'''

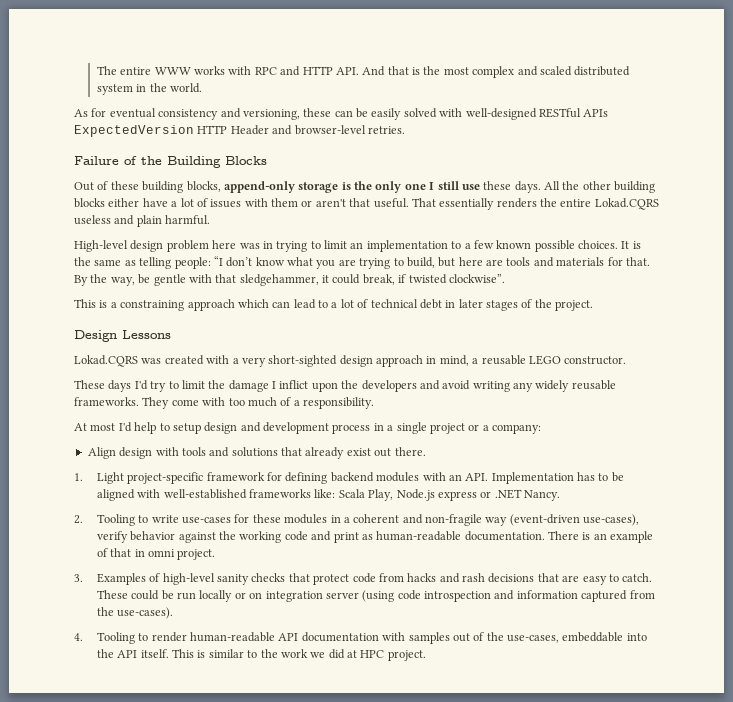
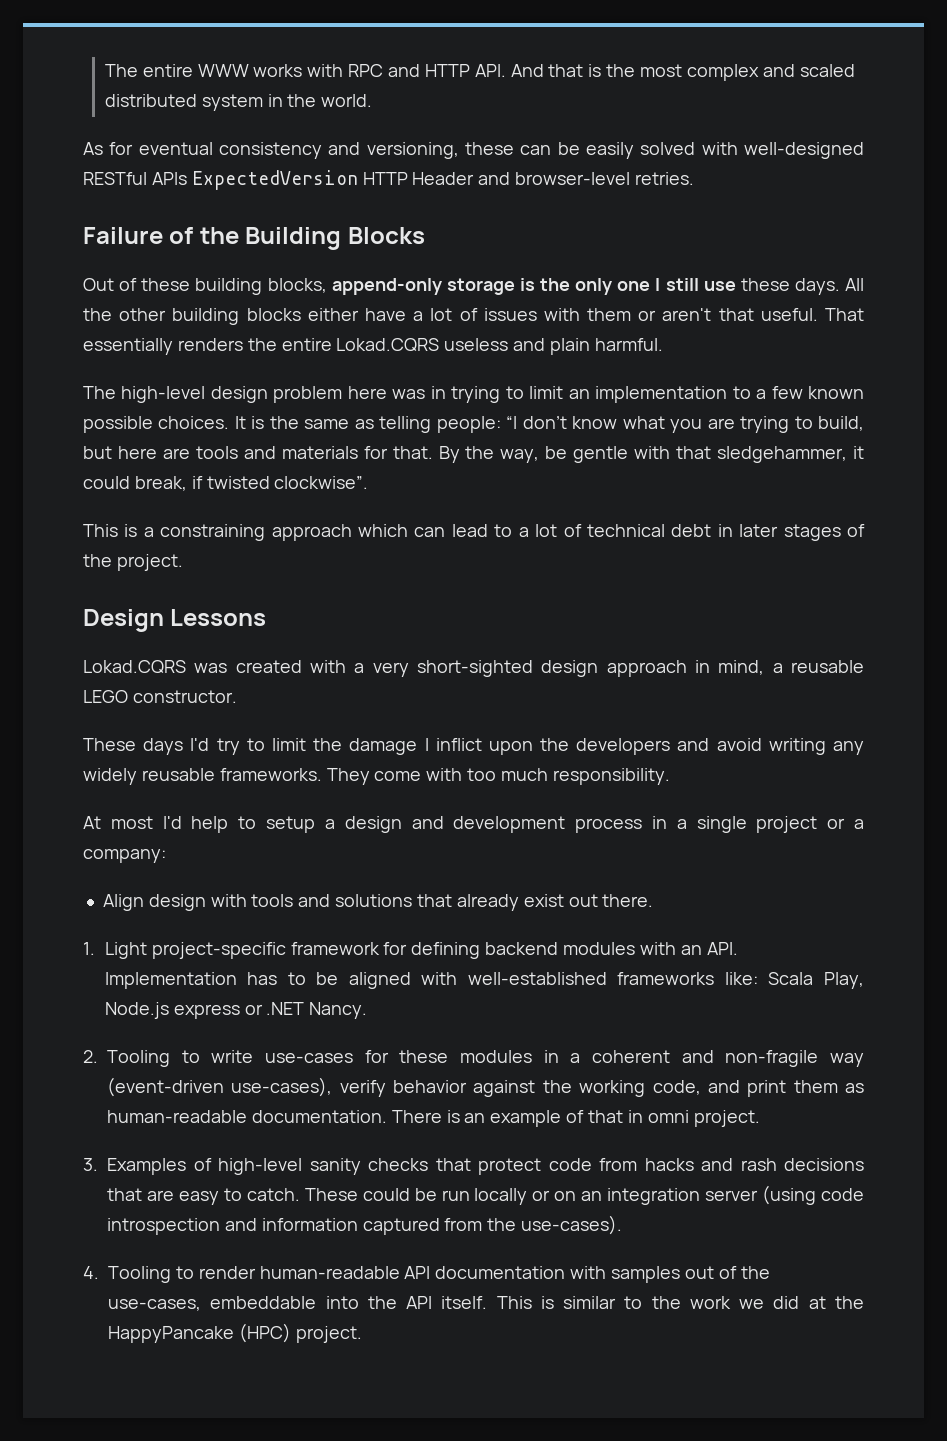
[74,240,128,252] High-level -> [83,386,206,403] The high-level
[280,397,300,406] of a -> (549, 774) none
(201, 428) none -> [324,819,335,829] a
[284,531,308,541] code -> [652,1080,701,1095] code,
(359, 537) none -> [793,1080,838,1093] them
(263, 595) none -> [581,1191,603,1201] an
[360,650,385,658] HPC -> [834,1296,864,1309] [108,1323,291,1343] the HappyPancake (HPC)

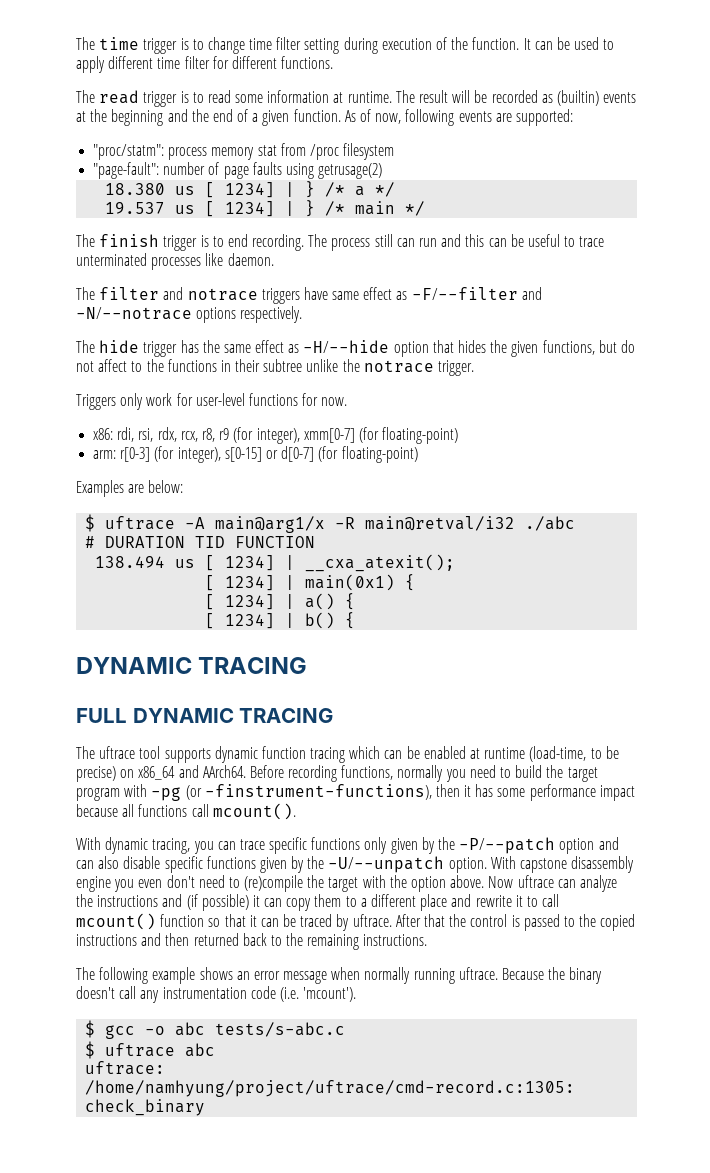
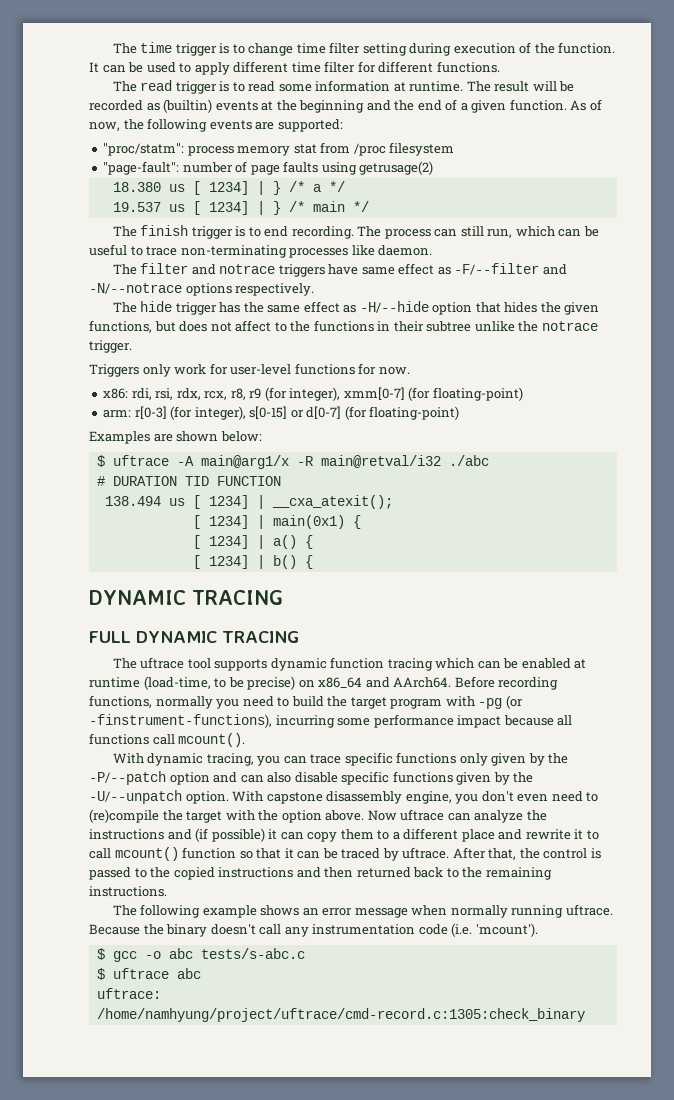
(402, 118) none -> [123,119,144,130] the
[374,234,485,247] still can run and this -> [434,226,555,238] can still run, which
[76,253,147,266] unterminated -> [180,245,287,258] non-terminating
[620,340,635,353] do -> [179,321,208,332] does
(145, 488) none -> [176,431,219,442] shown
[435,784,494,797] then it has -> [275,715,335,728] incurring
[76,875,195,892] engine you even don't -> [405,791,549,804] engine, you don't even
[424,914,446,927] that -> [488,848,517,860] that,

'''

Task instructions:
Repeat the listing in full and exactly. Leave any pictures out.

Task result:
[74,240,128,252] High-level -> [83,386,206,403] The high-level
[280,397,300,406] of a -> (549, 774) none
(201, 428) none -> [324,819,335,829] a
[284,531,308,541] code -> [652,1080,701,1095] code,
(359, 537) none -> [793,1080,838,1093] them
(263, 595) none -> [581,1191,603,1201] an
[360,650,385,658] HPC -> [834,1296,864,1309] [108,1323,291,1343] the HappyPancake (HPC)

(402, 118) none -> [123,119,144,130] the
[374,234,485,247] still can run and this -> [434,226,555,238] can still run, which
[76,253,147,266] unterminated -> [180,245,287,258] non-terminating
[620,340,635,353] do -> [179,321,208,332] does
(145, 488) none -> [176,431,219,442] shown
[435,784,494,797] then it has -> [275,715,335,728] incurring
[76,875,195,892] engine you even don't -> [405,791,549,804] engine, you don't even
[424,914,446,927] that -> [488,848,517,860] that,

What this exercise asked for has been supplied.